SAMEAPI Awareness Now! Events
(South Asian Middle Eastern Asian
Pacific Islander Awareness Now!)

SAMEAPI Awareness Now! Timeline
Ongoing for the month of April
Toyon Meadow

Take a stroll down Toyon Meadow and view this year’s SAMEAPI Awareness Now! timeline honoring inspirational SAMEAPI women! This timeline is dedicated to the SAMEAPI women who sought and brought change to South Asian, Middle Eastern, Asian Pacific Islander women: actors, artists, athletes, comedians, designers, engineers, politicians, and many more! SAMEAPI honor those women who paved the way for future generations of SAMEAPI women to leave their mark on the world.

SAMEAPI Awareness Now! Kick Off
12:15 pm, Thursday, April 2, 2009, Suzanne Adams Plaza

Come and join us as we celebrate many exciting events honoring our heritage! Guest artist, Yoshie Ono, is a calligrapher who teaches and competes in calligraphy competitions nationwide and in Japan. She will do a demonstration with large characters and then will be happy to write people’s names in Japanese on smaller cards after her demonstration.

Come and sample delicious offerings of Asian and Middle Eastern cuisine!

Virtual Gallery
5:00 pm, Thursday, April 2, 2009, Founders Hall

Join SAMEAPI as we drop some knowledge through a virtual gallery in the Founders lobby. Soak up some knowledge as we address issues of Orientalism, representation in media and entertainment, API current issues, and global conflicts. Take a second look at images and phrases that you would never suspect have offensive undertones for the SAMEAPI community.

Dinner Honoring SAMEAPI Awareness Now! Month
5:00–7:00 pm, Thursday, April 2, 2009, Founders Hall

Join the Mills Community as celebrate our heritage with delicious food!

Menu

Appetizers
Vegetarian Somosas (India)
Vegetarian Spring Rolls (China)

Soups, Salads and Bread
Pho

Salads
Vegan Miso Soup (Japan)
Vegan Mongo Bean Soup (Philippines)
Curried Couscous and Garbanzo Bean Salad (India)
Green Papaya Salad with Citrus Dressing (Vietnam)
Vegan Naan (India)

Entrees
Steamed Fish with Sweet Chili Sauce (China)
Tikka Masala Chicken (India)
Vegan Green Curry Tofu (Thailand)
Vegan Falafels and Pita Bread (India)

Sides
Vegan Wok Cooked Snow Peas (China)
Vegan Kalijira Rice Pilaf (India)
Steamed Jasmine Rice White Rice ( Asia)

Dessert
Sesame Seed Balls
Baklava
Coconut Pineapple Ice Cream

Drinks
Iced Chai Tea (Vegan)
Jasmine Tea

Dinner brought to you by Bon Appetit.

Guest Speaker, Lora Jo Foo
Book Launch for her new book, Earth Passages: Journeys Through Childhood

7:00 pm, Thursday, April 2, 2009, Student Union

earth passagesLora Jo Foo is a passionate advocate for workers' rights and a gifted colleague. She will show us another side of her compassion and gifts as well as her struggles, as she reads from her new book, "Earth Passages" Journey Through Childhood." Consisting of 28 vignettes and 53 color nature photographs, this book tells the story of the author growing up in the inner city ghetto of San Francisco’s Chinatown, in poverty, in a housing project, at the aged of 11 sewing in a garment sweatshop. In the girl's rare escapes into the woods she discovers a magical world so unlike the ghetto in which she lives. The stories from childhood are paired with color nature photographs taken by the author as an adult. The stories are terse, pithy and powerful. They transform and imbue the very beautiful nature photographs with a much more complicated, almost bittersweet meaning.
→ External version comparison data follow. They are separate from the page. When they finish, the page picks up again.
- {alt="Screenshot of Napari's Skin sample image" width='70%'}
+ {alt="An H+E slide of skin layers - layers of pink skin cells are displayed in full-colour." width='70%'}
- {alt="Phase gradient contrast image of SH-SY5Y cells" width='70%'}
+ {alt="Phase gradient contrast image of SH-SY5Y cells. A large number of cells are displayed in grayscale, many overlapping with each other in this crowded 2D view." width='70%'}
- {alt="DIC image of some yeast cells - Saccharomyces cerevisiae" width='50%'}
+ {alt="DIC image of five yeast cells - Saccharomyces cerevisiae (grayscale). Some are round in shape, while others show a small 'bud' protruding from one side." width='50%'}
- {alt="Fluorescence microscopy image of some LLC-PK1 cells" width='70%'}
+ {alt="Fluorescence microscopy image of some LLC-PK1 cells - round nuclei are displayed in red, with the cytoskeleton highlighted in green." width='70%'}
Lora Jo Foo, author, photographer is the daughter of a garment worker. She wanted to tell the story of the kids of immigrant women whose overworked mothers were absent for most of the waking hours of their young lives. By telling her own story, she tell theirs also.
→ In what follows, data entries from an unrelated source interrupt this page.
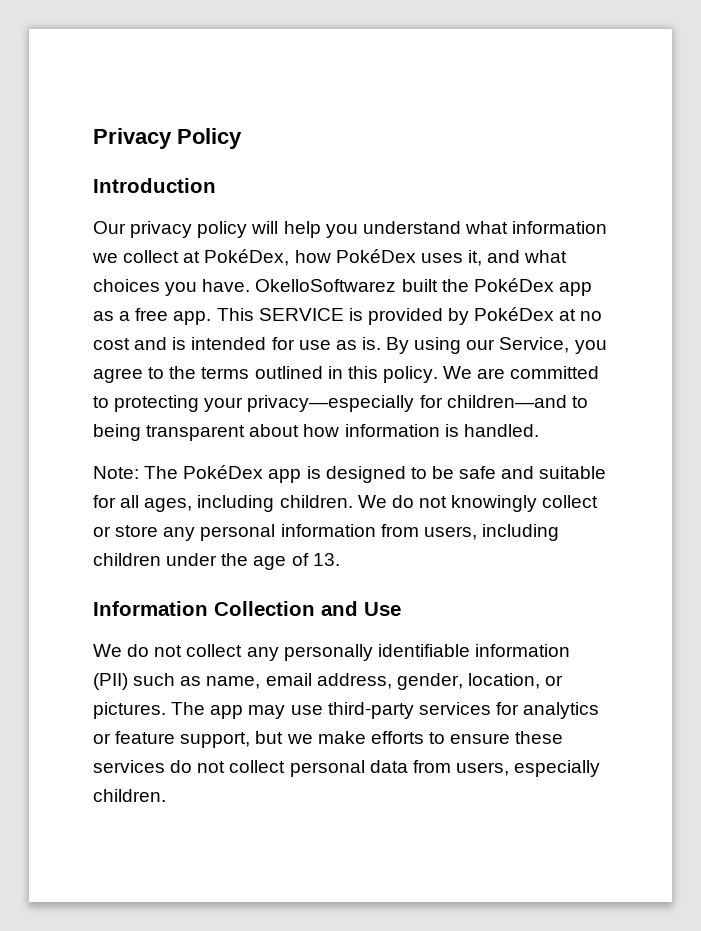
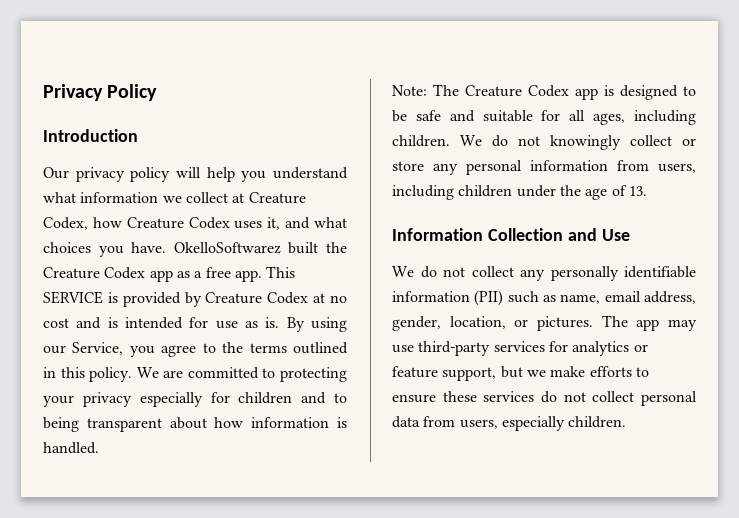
- Our privacy policy will help you understand what information we collect at PokéDex, how PokéDex uses it, and what choices you have.
+ Our privacy policy will help you understand what information we collect at Creature Codex, how Creature Codex uses it, and what choices you have.
- OkelloSoftwarez built the PokéDex app as a free app.
+ OkelloSoftwarez built the Creature Codex app as a free app.
- This SERVICE is provided by PokéDex at no cost and is intended for use as is.
+ This SERVICE is provided by Creature Codex at no cost and is intended for use as is.
- We are committed to protecting your privacy—especially for children—and to being transparent about how information is handled.
+ We are committed to protecting your privacy especially for children and to being transparent about how information is handled.
- Note: The PokéDex app is designed to be safe and suitable for all ages, including children.
+ Note: The Creature Codex app is designed to be safe and suitable for all ages, including children.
Her first story crystalized one night in 1989 as she lay in a tent, writing by the beam of a flashlight, during a three-week trek in the Helambu-Langtang region of Nepal. Thereafter, she eked out a story or two once a year, simply because the memories were painful to recall. It took over ten years to write the short stories in Earth Passages.

Becoming a photographer was pure serendipity. Her husband at the time handed her his camera during a rafting trip through the Grand Canyon. She was surprised by the quality of her first few rolls. At first, she was fascinated with trees, particularly trees that pushed through granite, gripped onto hillsides and cliffs, or scraped out a life in dry desert. After studying and re-studying these pictures, she realized that she was photographing her early childhood. Her photos are about her surviving her childhood, of growing up in an impoverished family of eight, in a federal housing project in San Francisco's Chinatown. Here, in the second most densely populated area of the country, at the age of 10, she even caught tuberculosis from a classmate at the age 10, a disease mostly eradicated in the rest of America. Green Tree Among Hoodoos, the cover photograph, is a metaphor about young living things surviving harsh, barren environments. Thus, photography is an inner journey to reach the deepest part of her. She had to photograph just as she had to write her childhood stories.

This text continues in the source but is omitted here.